The massive monetary stimulus developed nations have put in place to avoid deflation may cause bubbles in emerging market nations, says Business Insider columnist Vincent Fernando.
Central banks in developed nations are printing money by the ton, and investors are putting that cash to work in emerging markets.
Even if emerging market countries raise interest rates, capital should keep flowing there as investors seek higher returns than the low rates available in developed nations, Fernando argues.
He cites an International Monetary Fund report that backs his reasoning.
“Continued easy (monetary) policies in AEs (advanced economies) could push even more capital to EMs (emerging markets),” the report says.

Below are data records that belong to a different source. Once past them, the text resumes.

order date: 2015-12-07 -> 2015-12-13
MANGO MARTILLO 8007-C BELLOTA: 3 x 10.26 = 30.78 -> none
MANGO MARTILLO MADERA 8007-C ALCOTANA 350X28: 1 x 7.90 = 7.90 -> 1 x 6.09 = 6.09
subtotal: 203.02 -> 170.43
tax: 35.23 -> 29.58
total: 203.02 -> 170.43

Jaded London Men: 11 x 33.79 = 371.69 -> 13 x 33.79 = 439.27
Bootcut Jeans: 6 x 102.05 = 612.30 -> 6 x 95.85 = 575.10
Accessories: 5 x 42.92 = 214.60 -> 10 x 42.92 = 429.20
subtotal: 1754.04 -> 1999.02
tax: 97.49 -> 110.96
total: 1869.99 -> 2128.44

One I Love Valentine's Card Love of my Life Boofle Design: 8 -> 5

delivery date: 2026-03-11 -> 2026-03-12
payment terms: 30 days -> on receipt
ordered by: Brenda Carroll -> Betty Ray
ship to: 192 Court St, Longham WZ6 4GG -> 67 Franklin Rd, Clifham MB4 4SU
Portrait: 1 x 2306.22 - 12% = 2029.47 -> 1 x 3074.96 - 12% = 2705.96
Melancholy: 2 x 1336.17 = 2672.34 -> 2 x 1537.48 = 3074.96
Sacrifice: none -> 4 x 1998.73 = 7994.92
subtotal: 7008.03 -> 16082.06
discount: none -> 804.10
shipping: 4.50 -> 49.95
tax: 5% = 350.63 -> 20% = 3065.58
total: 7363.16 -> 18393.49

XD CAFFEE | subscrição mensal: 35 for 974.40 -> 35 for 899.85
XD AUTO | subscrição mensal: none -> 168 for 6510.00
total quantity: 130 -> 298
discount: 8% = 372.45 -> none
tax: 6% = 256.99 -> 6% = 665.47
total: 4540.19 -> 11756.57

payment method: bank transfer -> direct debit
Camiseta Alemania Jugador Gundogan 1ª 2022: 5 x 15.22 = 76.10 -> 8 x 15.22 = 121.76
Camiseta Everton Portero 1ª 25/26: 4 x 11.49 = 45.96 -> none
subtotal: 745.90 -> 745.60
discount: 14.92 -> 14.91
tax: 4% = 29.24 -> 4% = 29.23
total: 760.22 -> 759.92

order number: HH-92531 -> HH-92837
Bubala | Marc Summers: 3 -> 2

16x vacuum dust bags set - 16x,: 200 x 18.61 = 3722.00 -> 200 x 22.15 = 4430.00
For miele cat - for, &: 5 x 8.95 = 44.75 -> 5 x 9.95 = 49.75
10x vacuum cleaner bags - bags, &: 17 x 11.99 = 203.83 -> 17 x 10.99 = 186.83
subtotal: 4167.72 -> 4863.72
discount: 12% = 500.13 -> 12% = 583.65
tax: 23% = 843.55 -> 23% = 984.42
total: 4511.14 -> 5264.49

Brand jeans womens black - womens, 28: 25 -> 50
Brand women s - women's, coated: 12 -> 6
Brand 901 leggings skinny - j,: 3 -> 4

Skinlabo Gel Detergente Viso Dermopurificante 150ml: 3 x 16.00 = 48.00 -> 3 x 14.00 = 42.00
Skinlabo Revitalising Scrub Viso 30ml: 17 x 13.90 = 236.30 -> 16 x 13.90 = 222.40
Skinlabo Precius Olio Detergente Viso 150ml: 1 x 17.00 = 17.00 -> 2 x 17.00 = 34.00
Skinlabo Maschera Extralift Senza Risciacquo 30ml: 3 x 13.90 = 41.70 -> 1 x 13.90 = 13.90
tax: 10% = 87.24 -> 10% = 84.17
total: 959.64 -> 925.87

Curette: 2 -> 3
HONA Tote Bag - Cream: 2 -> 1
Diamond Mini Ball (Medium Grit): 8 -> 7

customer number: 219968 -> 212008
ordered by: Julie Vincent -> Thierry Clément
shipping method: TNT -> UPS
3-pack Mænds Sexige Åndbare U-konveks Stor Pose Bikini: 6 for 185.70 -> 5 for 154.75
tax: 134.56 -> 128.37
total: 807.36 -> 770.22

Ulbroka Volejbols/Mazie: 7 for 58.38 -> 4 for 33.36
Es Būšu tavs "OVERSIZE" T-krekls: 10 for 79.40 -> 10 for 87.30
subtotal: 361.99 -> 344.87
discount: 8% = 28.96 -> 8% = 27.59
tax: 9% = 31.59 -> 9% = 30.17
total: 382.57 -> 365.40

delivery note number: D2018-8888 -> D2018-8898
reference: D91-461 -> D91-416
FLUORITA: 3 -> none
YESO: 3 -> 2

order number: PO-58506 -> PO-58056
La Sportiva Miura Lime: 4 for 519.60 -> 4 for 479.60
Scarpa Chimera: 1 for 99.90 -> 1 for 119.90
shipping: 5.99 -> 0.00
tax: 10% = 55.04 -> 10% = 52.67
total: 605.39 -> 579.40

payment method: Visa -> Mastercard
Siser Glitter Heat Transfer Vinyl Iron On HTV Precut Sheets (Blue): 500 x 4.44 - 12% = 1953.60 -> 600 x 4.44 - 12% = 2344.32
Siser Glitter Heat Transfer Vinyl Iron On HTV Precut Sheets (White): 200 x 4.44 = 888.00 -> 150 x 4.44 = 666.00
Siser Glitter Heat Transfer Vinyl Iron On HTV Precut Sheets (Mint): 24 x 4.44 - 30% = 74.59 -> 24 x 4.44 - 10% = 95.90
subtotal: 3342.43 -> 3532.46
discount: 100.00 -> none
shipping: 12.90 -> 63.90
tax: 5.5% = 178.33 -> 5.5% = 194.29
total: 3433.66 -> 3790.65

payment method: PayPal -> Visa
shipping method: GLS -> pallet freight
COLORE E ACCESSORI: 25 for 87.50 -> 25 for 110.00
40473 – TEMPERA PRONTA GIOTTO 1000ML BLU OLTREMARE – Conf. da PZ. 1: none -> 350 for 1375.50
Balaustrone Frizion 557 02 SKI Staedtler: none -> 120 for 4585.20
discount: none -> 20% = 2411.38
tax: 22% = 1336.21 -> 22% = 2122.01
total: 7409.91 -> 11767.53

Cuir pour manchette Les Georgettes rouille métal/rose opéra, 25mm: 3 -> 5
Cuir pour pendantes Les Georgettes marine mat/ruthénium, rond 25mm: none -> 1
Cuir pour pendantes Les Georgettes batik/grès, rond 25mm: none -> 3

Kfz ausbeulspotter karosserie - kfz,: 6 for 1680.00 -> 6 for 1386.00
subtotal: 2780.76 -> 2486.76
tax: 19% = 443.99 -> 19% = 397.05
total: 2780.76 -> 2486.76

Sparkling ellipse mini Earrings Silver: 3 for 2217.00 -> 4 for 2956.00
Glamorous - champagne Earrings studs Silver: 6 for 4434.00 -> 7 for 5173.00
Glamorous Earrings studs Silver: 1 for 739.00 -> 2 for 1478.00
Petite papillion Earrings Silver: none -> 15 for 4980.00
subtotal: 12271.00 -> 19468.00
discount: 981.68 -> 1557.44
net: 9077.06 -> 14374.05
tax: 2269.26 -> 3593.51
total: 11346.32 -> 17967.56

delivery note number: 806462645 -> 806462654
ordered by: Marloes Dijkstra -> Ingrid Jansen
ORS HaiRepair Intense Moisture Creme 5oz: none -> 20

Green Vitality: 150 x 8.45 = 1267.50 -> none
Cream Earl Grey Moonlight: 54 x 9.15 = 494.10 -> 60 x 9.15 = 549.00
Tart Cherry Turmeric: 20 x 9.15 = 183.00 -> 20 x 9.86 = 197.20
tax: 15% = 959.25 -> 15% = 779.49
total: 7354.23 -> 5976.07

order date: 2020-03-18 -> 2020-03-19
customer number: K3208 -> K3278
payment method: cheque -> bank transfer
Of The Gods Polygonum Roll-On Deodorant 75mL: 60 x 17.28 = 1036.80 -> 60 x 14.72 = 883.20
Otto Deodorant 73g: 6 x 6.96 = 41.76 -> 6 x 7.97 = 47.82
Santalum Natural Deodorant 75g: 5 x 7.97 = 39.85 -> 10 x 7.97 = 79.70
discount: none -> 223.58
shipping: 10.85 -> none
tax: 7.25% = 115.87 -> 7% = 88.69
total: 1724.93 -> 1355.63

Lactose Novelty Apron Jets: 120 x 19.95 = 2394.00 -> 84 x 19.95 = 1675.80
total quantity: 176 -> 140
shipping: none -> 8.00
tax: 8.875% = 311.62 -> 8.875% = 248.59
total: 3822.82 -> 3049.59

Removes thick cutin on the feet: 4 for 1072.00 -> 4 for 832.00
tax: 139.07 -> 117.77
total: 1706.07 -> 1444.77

“Overall, such inflows are just returning to pre-crisis levels. Although they do not generally pose a problem yet, surges in such flows going forward may complicate policy challenges for EMs recovering quickly from the crisis,” Fernando says.
“Emerging markets could be the next bubble we inflate.”
Such a bubble would represent an ironic twist. Part of the reason why investors find emerging markets attractive now is because those countries stayed away from the excess leverage and risk that caused the financial crisis in developed nations.
And now that wise financial conduct is attracting the very foreign capital that could spark bubbles anew.
Famed short-seller James Chanos, for instance, and other experts have called China’s property market a bubble for months.